UPDATE: Apple's HomePod costs 3 times as much as Amazon's Echo, but is it 3 times as smart?
By Kari Paul, MarketWatch
Some devices appear to be funnier and more intelligent than others
Amazon on Wednesday launched several new Echo devices (http://www.marketwatch.com/story/amazon-launches-new-echo-and-fire-tv-devices-2017-09-27), including a $100 version, $80 cheaper than a previous edition. The Alexa-enabled device is smaller, provides improved sound, and can better pick up the users voice even in noisy situations. A $150 version also has better audio quality, and can turn off lights when the owner says, "Goodnight," the company says.
Apple unveiled its "HomePod" (http://www.marketwatch.com/story/apples-unveils-new-homepod-voice-controlled-speaker-competing-with-amazons-echo-2017-06-05) last June, a wireless speaker to compete with the Echo. But the company has some strides to make if it wants to compete with other smart devices that have gotten a head start -- at least in the intelligence department.

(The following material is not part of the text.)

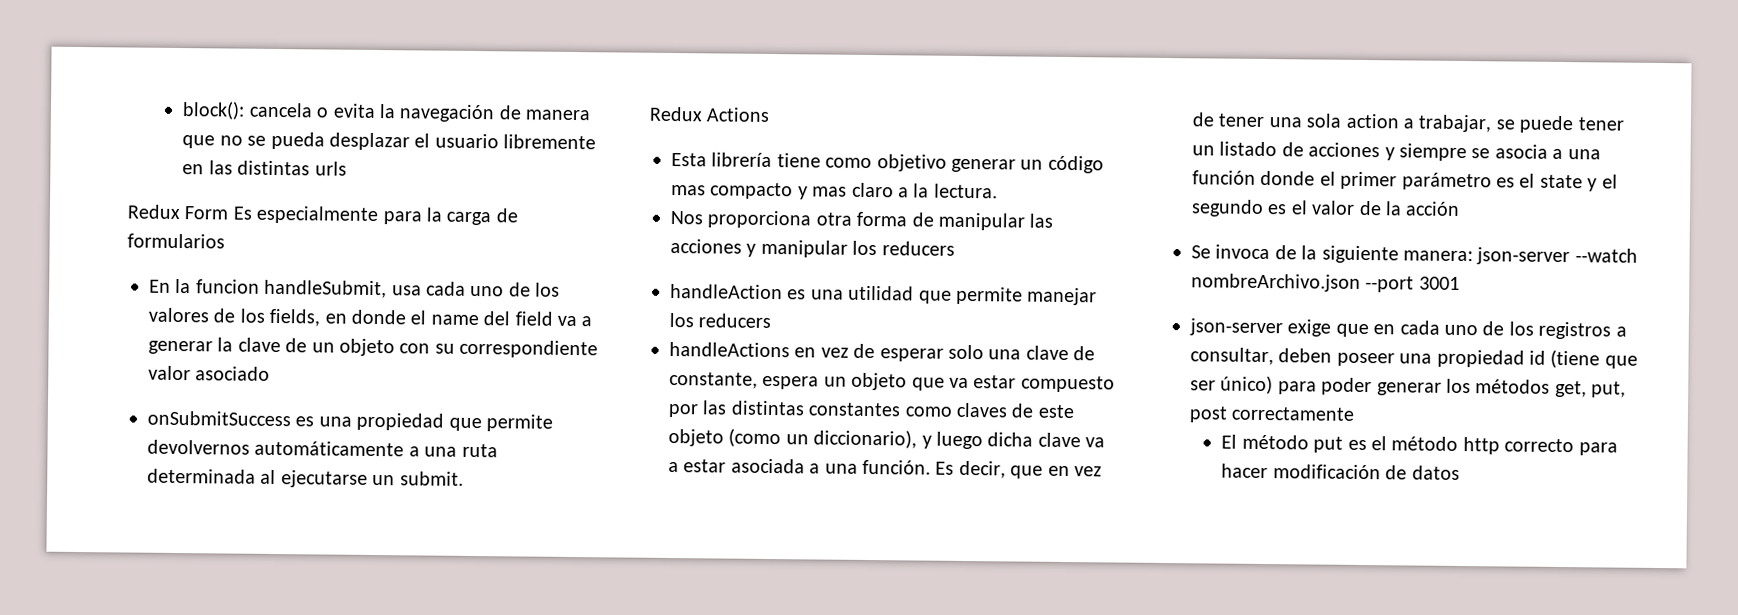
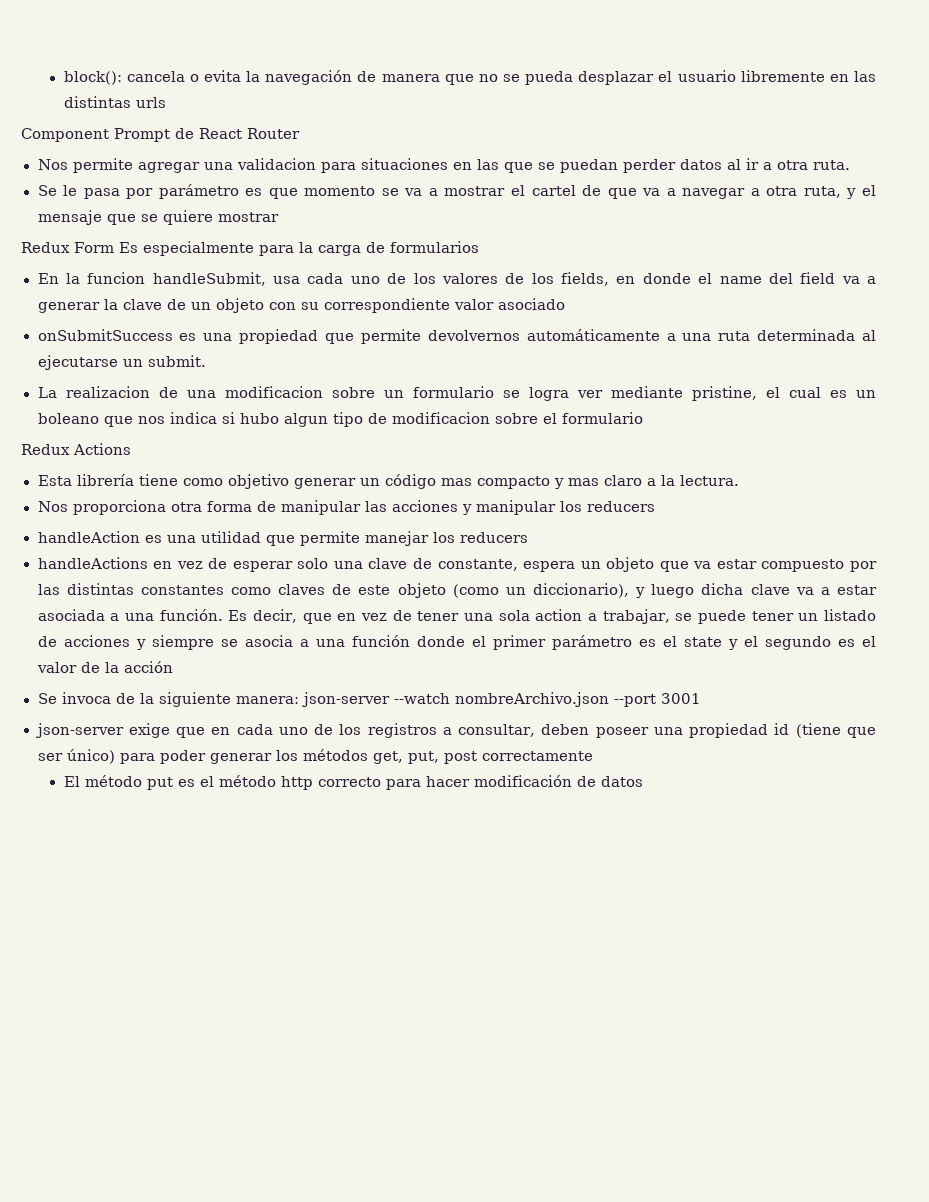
(347, 168) none -> [21,128,300,142] [37,158,850,173] [37,184,877,199] [37,210,279,225] // Component Prompt de React Router // Nos permite agregar una validacion para situaciones en las que se puedan perder datos al ir a otra ruta. // Se le pasa por parámetro es que momento se va a mostrar el cartel de que va a navegar a otra ruta, y el mensaje que se quiere mostrar
(464, 478) none -> [37,386,876,401] [37,412,643,427] // La realizacion de una modificacion sobre un formulario se logra ver mediante pristine, el cual es un boleano que nos indica si hubo algun tipo de modificacion sobre el formulario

That's because Siri lags behind Microsoft's (MSFT) Cortana, the Alexa on Amazon Echo (AMZN), and the Google (GOOGL) Home Assistant, a recent study from digital agency Stone Temple that asked 5,000 random questions of the leading smart assistants found.
At $349, the HomePod is significantly more expensive than its competitors: Google Home Assistant (http://www.bestbuy.com/site/google-home-white-slate-fabric/5578849.p?skuId=5578849) retails for $129. Cortana made its debut as part of Windows Phone 8.1 (https://www.theverge.com/2014/4/2/5570866/cortana-windows-phone-8-1-digital-assistant) in 2014 and Siri has been included on Apple (AAPL) devices since 2014. Amazon reportedly sold more than 11 million Echo devices (http://www.seattletimes.com/business/amazon/amazon-has-sold-more-than-11-million-echo-devices-morgan-stanley-says/) between mid-2015 and Dec. 1 2016. Google is expected to have sold only 1 million Google Home devices my mid-2017, but is reportedly catching up in the smart assistant realm, with at least 200 million devices having access to Google Assistant (https://www.fool.com/investing/2017/03/16/google-home-is-catching-up-to-amazons-echo.aspx). The release of the HomePod comes as smart devices are increasingly finding themselves in our homes (http://www.marketwatch.com/story/meet-your-new-office-assistants-alexa-cortana-and-eva-2017-03-20) and even our offices, though some question if the purchases are worthwhile (http://www.marketwatch.com/story/meet-your-new-office-assistants-alexa-cortana-and-eva-2017-03-20).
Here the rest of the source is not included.